__The task__
Using the listing below, reproduce exactly the lines from the one with "none -> <p>Крутецька" through the last, with all pictures left out.

__Information__

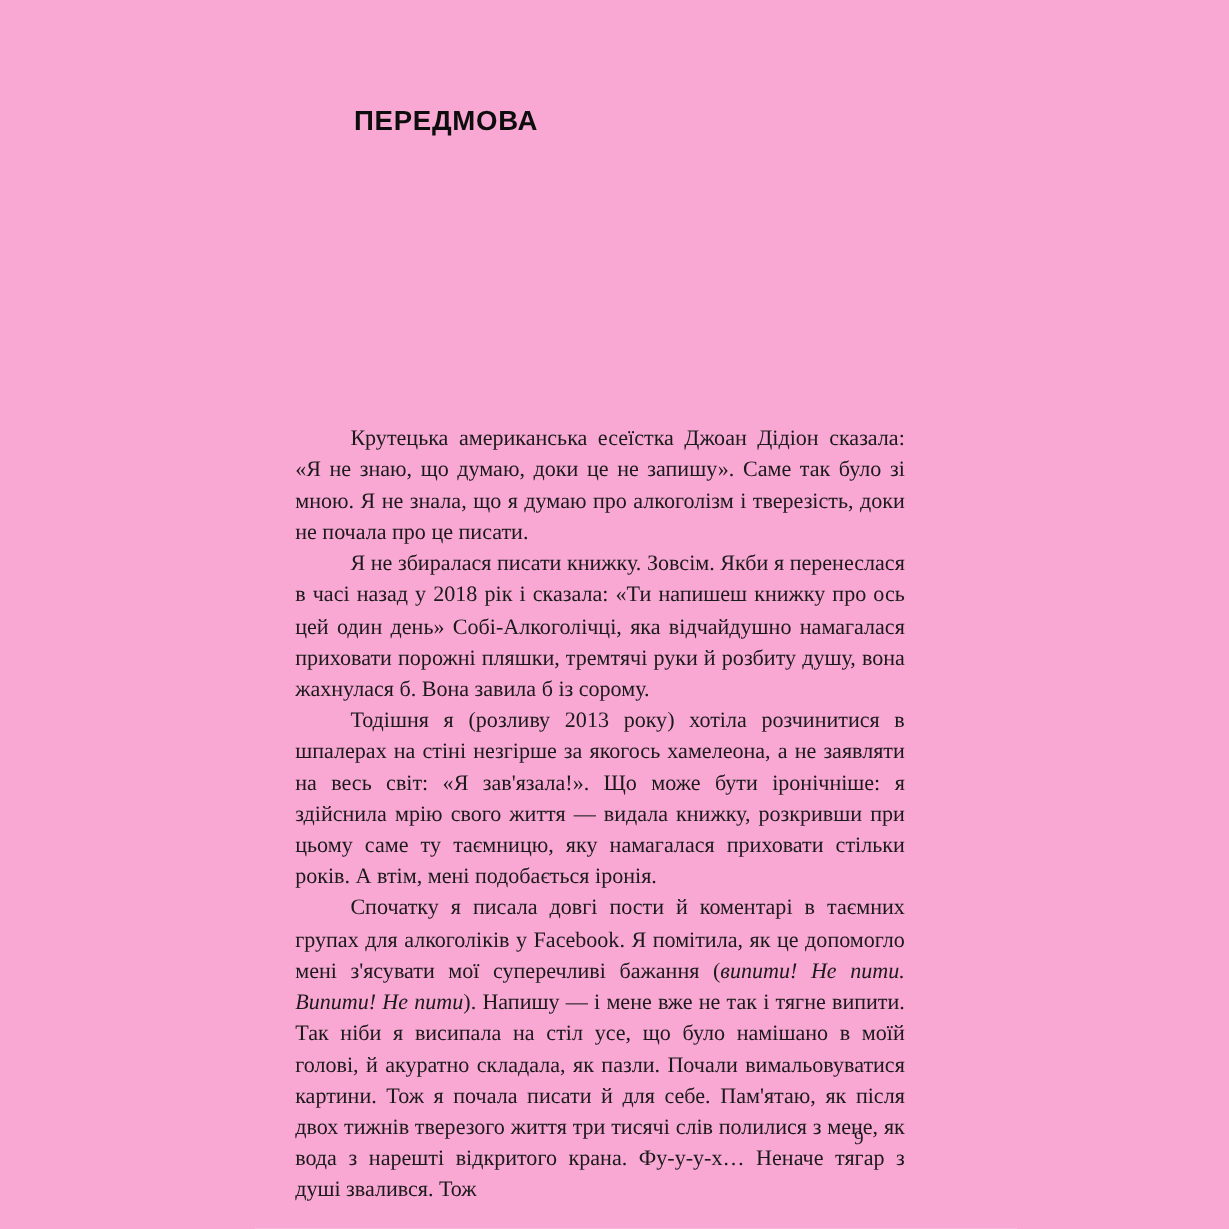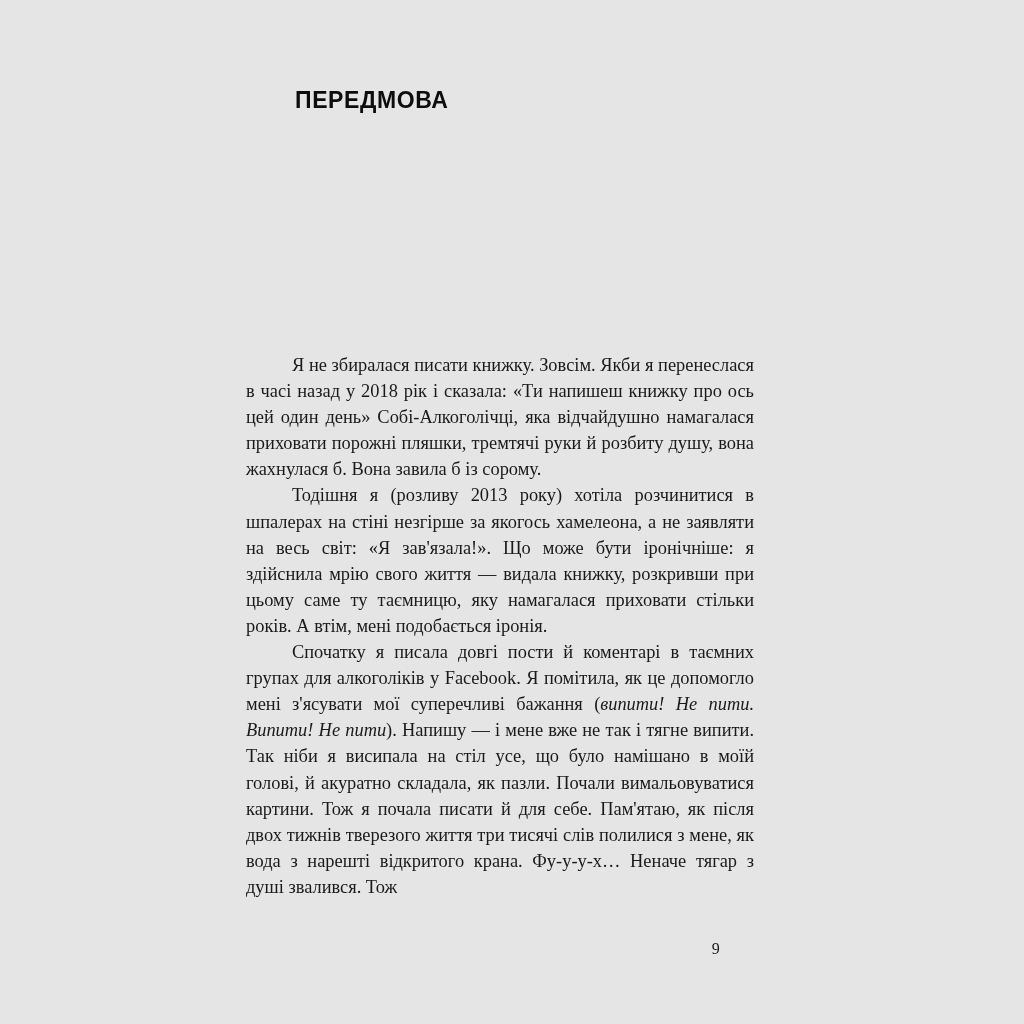"ПЕРЕДМОВА" .page { background: #e5e5e5 -> #f9a8d4 }
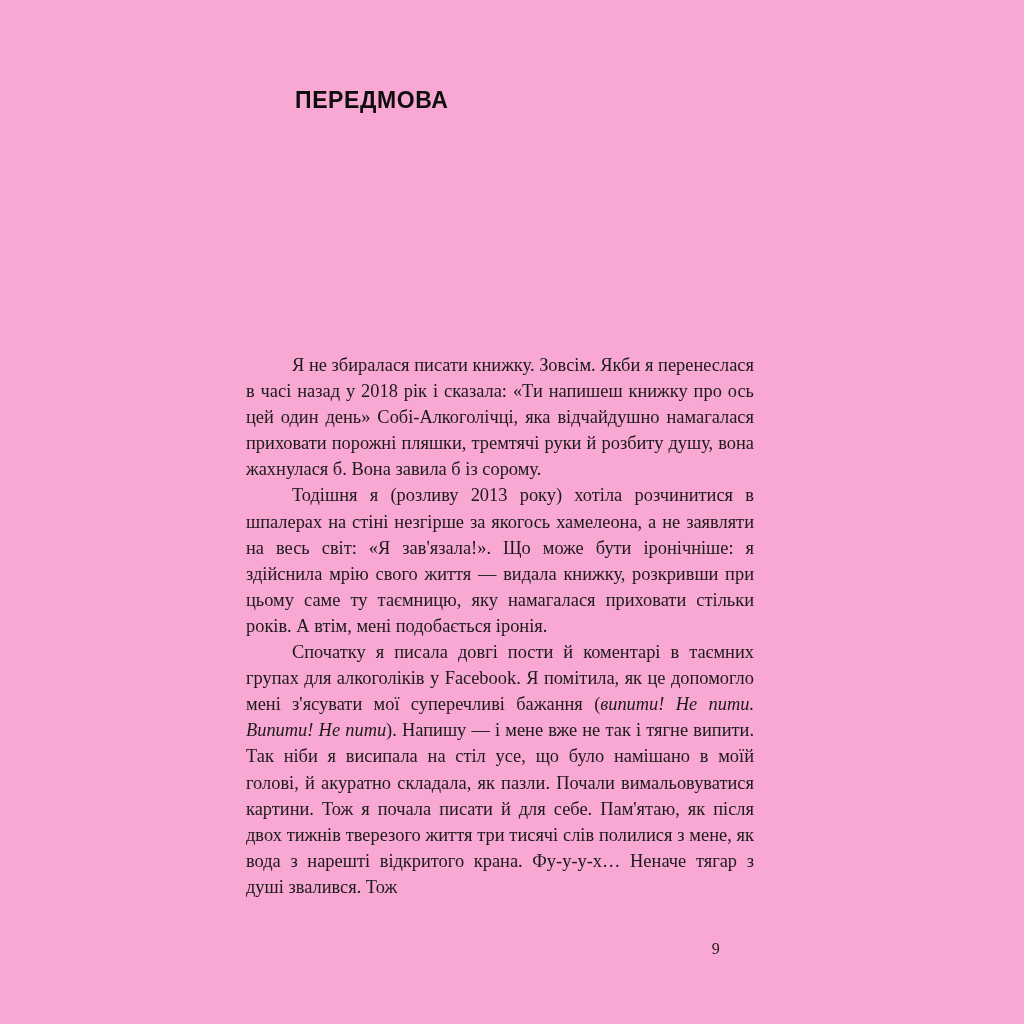"Крутецька американська есеїстка Джоан" p { html: none -> <p>Крутецька американська есеїстка Джоан Дідіон сказала: «Я не знаю, що думаю, доки це не запишу». Саме так було зі мною. Я не знала, що я думаю про алкоголізм і тверезість, доки не почала про це писати.</p> }
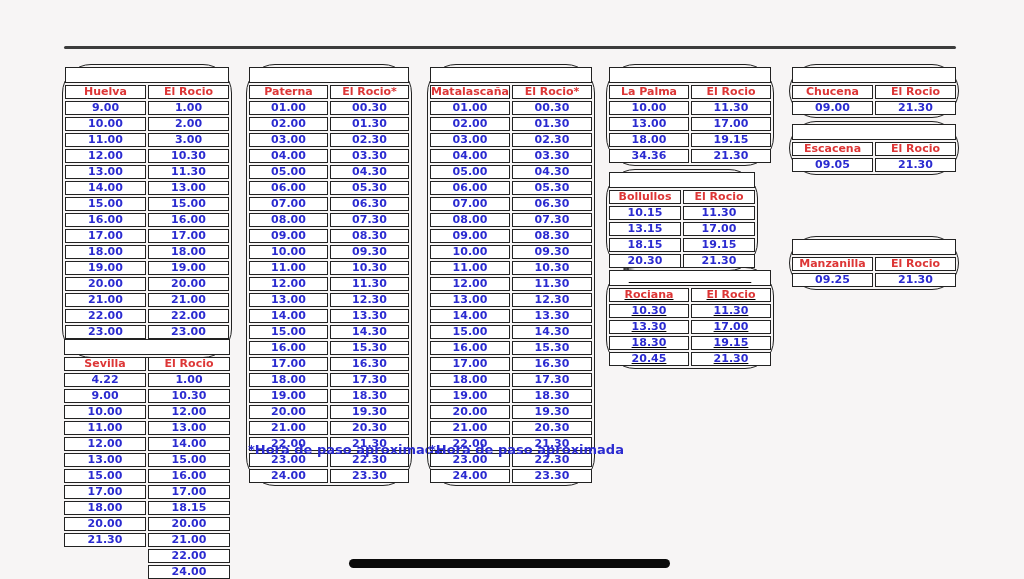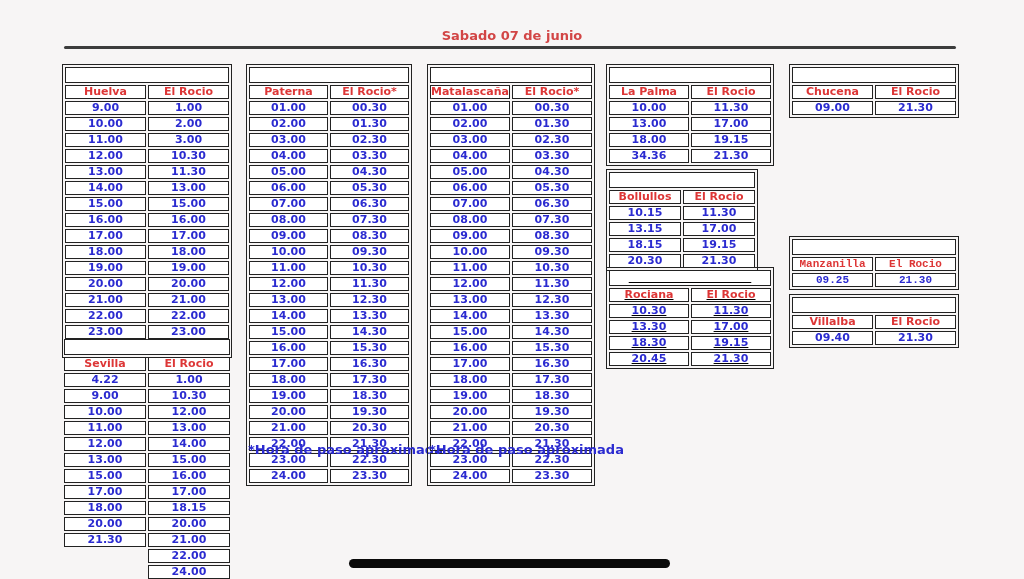"Sabado 07 de junio" div.page-title { html: <div>Sabado 07 de junio</div> -> none }
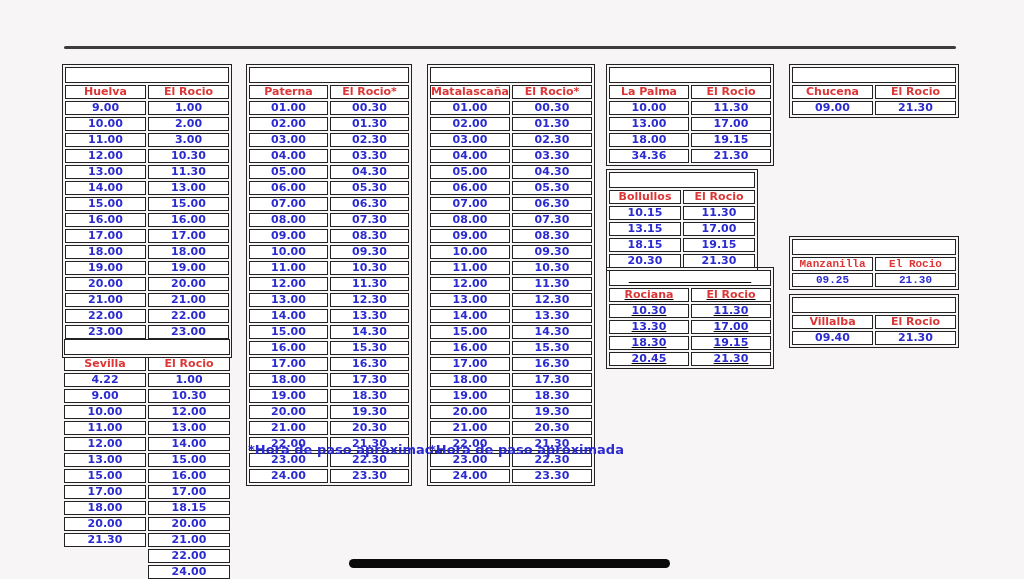"Huelva" .ttable { border-radius: none -> 29px }
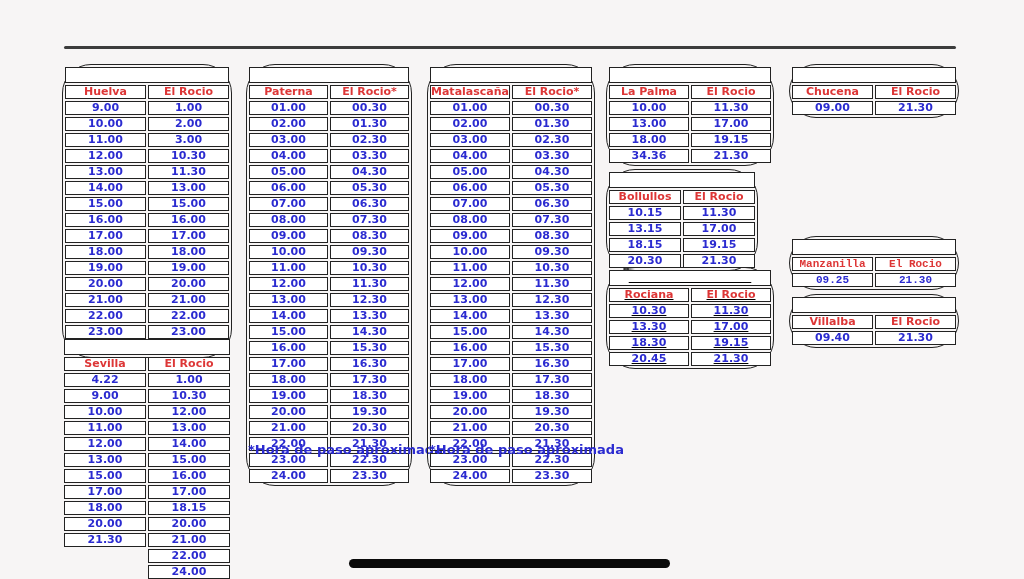"Escacena" table.ttable { html: none -> <table> <thead> <tr> <th>ESCACENA EL ROCIO</th> </tr> <tr> <th>Escacena</th> <th>El Rocio</th> </tr> </thead> <tbody> <tr> <td>09.05</td> <td>21.30</td> </tr> </tbody> </table> }
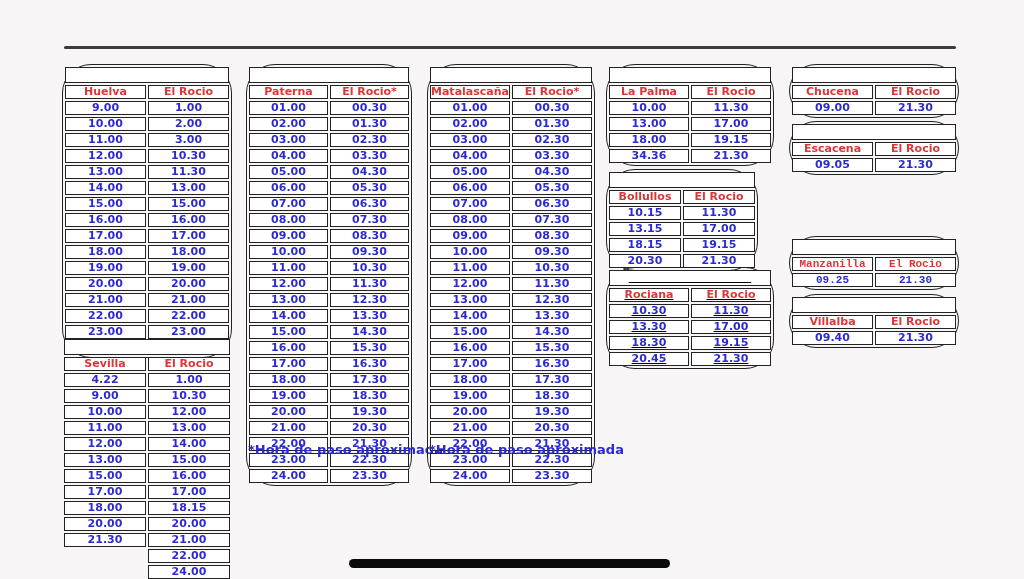"Manzanilla" #t-manzanilla { font-family: Liberation Mono, monospace -> none }
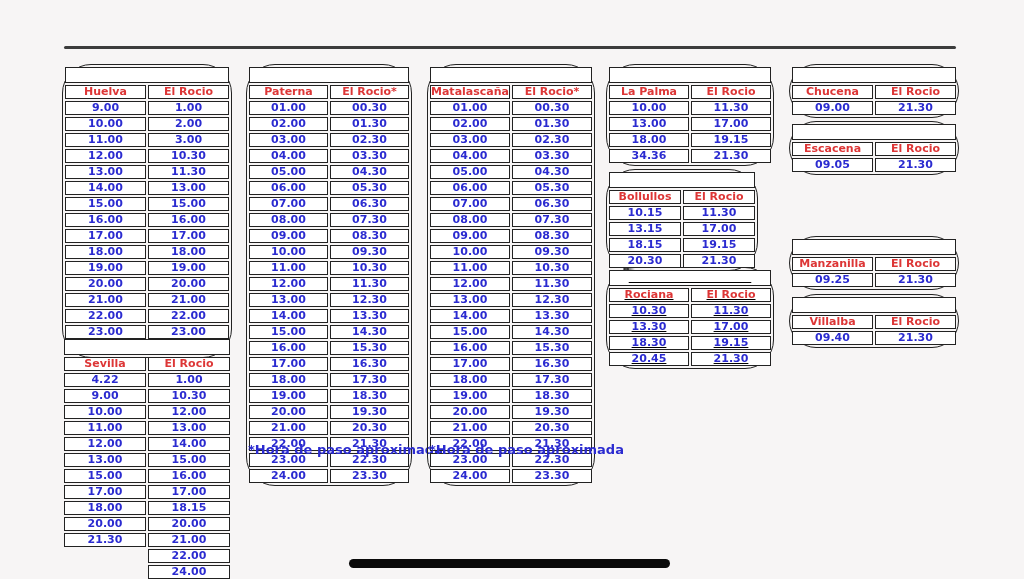"Villalba" table.ttable { html: <table> <thead> <tr> <th>VILLALBA EL ROCIO</th> </tr> <tr> <th>Villalba</th> <th>El Rocio</th> </tr> </thead> <tbody> <tr> <td>09.40</td> <td>21.30</td> </tr> </tbody> </table> -> none }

__Your response__
"Крутецька американська есеїстка Джоан" p { html: none -> <p>Крутецька американська есеїстка Джоан Дідіон сказала: «Я не знаю, що думаю, доки це не запишу». Саме так було зі мною. Я не знала, що я думаю про алкоголізм і тверезість, доки не почала про це писати.</p> }
"Sabado 07 de junio" div.page-title { html: <div>Sabado 07 de junio</div> -> none }
"Huelva" .ttable { border-radius: none -> 29px }
"Escacena" table.ttable { html: none -> <table> <thead> <tr> <th>ESCACENA EL ROCIO</th> </tr> <tr> <th>Escacena</th> <th>El Rocio</th> </tr> </thead> <tbody> <tr> <td>09.05</td> <td>21.30</td> </tr> </tbody> </table> }
"Manzanilla" #t-manzanilla { font-family: Liberation Mono, monospace -> none }
"Villalba" table.ttable { html: <table> <thead> <tr> <th>VILLALBA EL ROCIO</th> </tr> <tr> <th>Villalba</th> <th>El Rocio</th> </tr> </thead> <tbody> <tr> <td>09.40</td> <td>21.30</td> </tr> </tbody> </table> -> none }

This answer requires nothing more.